Romans 9:16

46) desgenen, die wil,

Dat is, des mensen, die, door zijn goeden wil en goeden loop zijns levens, God er toe zou bewegen; Rom. 11:35; Filipp. 2:13, daar niemand dit van zichzelven heeft.

Ro 11.35 Php 2.13

47) des ontfermenden Gods.

Namelijk die dit alles besluiten doet naar het welbehagen Zijns willens, Rom. 9:18; Ef. 1:11.

Ro 9.18 Eph 1.11

1 Corinthians 3:7

13) iets, noch

Te achten of te roemen; hetwelk alzo niet is te verstaan, alsof Paulus de dienaars wilde geacht hebben [want 1 Cor. 4:1 zal hij het tegendeel zeggen]; maar omdat niemand zich op de gaven der dienaren, wie zij ook zijn, alzo moet vergapen, dat hij hun de eer zou geven, die den oppersten auteur van dit werk toekomt; alzo het God is die hen stelt, die hun bekwame gaven geeft, en door hun arbeid krachtig is in de harten der mensen; 1 Cor. 3:5, en 1 Cor. 12:6; Gal. 3:5.

1Co 4.1 3.5 12.6 Ga 3.5

2 Corinthians 4:6

11) gezegd heeft dat

Dat is, bevolen heeft, namelijk in het begin der schepping, wanneer de duisternis de aarde bedekte; Gen. 1:3.

Ge 1.3

12) in onze harten

Namelijk die ook duister en onwetend van nature waren.
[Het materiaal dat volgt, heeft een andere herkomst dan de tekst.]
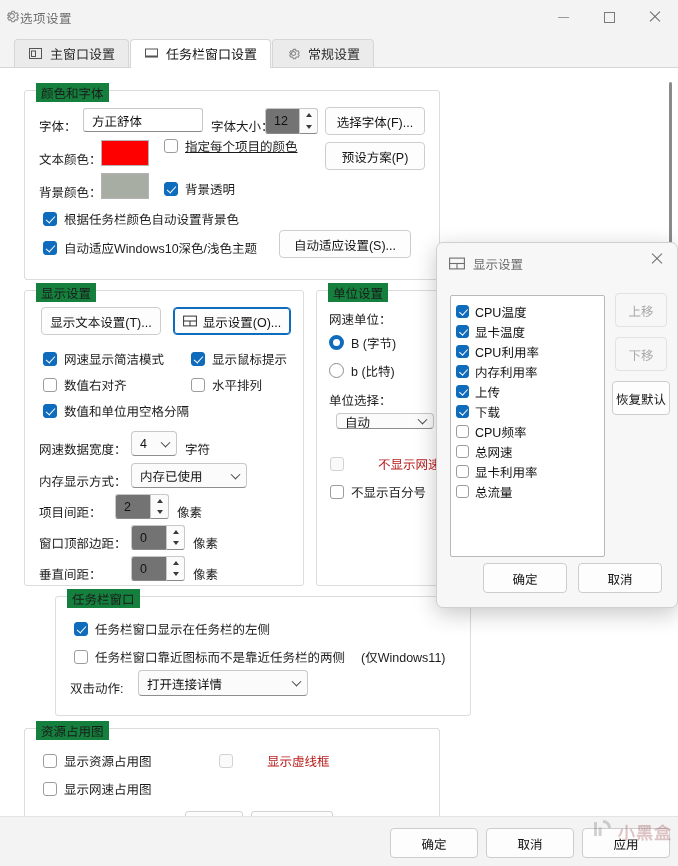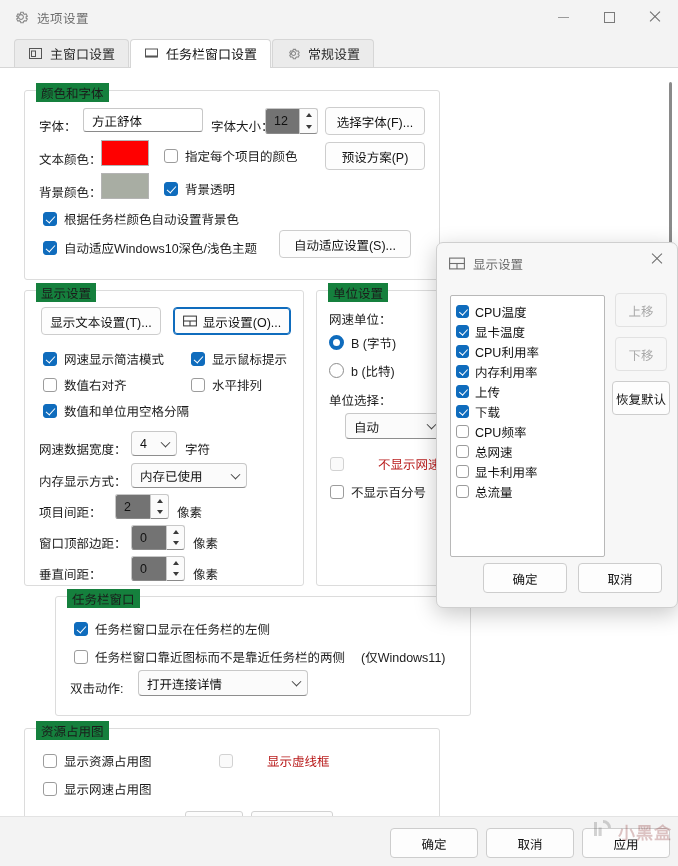--- a/index.html
+++ b/index.html
@@ -13,21 +13,21 @@
     -webkit-font-smoothing: antialiased;
   }
   #root { position: relative; width: 678px; height: 866px; background: #f3f3f3; }
 
   
   .titlebar {
     position: absolute; left: 0; top: 0; width: 678px; height: 34px;
     background: #f3f3f3;
     display: flex; align-items: center;
   }
-  .title-left { display: flex; align-items: center; gap: 8px; padding-left: 13px; }
+  .title-left { display: flex; align-items: flex-start; padding-left: 4px; }
   .title-gear { width: 16px; height: 16px; display: block; }
   .title-text { font-size: 12.5px; color: #6e6e6e; letter-spacing: .5px; }
   .win-ctrls { position: absolute; right: 0; top: 0; height: 34px; display: flex; }
   .win-btn {
     width: 46px; height: 34px; display: flex; align-items: center; justify-content: center;
     color: #5a5a5a;
   }
   .min-glyph { width: 11px; height: 1px; background: #9a9a9a; }
   .max-glyph { width: 11px; height: 11px; border: 1px solid #7a7a7a; }
   .close-glyph { width: 14px; height: 14px; position: relative; }
@@ -269,21 +269,21 @@
             <i class="up"></i>
             <i class="dn"></i>
           </span>
       </div>
       <div class="btn" style="left:300px; top:16px; width:100px; height:28px;">
         <span>选择字体(F)...</span>
       </div>
 
       <span class="lbl" style="left:14px; top:58px;">文本颜色：</span>
       <div class="swatch" style="left:76px; top:49px; width:48px; height:26px; background:#FF0000;"></div>
-      <div class="cb" style="left:139px; top:55px;">
+      <div class="cb" style="left:139px; top:45px;text-decoration:underline;">
         <span class="box"></span>
         <span>指定每个项目的颜色</span>
       </div>
       <div class="btn" style="left:300px; top:51px; width:100px; height:28px;">
         <span>预设方案(P)</span>
       </div>
 
       <span class="lbl" style="left:14px; top:91px;">背景颜色：</span>
       <div class="swatch" style="left:76px; top:82px; width:48px; height:26px; background:#A8ADA3;"></div>
       <div class="cb on" style="left:139px; top:88px;">
@@ -394,21 +394,21 @@
       <div class="rb on" style="left:12px; top:42px;">
         <span class="dot"></span>
         <span>B (字节)</span>
       </div>
       <div class="rb" style="left:12px; top:70px;">
         <span class="dot"></span>
         <span>b (比特)</span>
       </div>
 
       <span class="lbl" style="left:12px; top:99px;">单位选择：</span>
-      <div class="combo" style="left:28px; top:122px; width:98px; height:26px;">
+      <div class="combo" style="left:19px; top:122px; width:98px; height:16px;">
         <span>自动</span>
         <i class="chev"></i>
       </div>
 
       <div class="cb dim" style="left:13px; top:163px;">
         <span class="box"></span>
         <span>不显示网速单位</span>
       </div>
       <div class="cb" style="left:13px; top:191px;">
         <span class="box"></span>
Hij spreekt hier inzonderheid van de apostelen, door wie dit licht daarna moest verbreid worden onder alle volken.

13) geschenen heeft om

Namelijk door Zijn Heiligen Geest.

14) in het aangezicht van

Dat is, de heerlijkheid Gods, die in het aanschijn van Mozes blonk en van hem werd bedekt, schijnt nu veel heerlijker in het aanschijn van Christus, en wordt van ons niet bedekt, maar ongedekt voorgesteld voor allen, om dezelven daardoor te verlichten.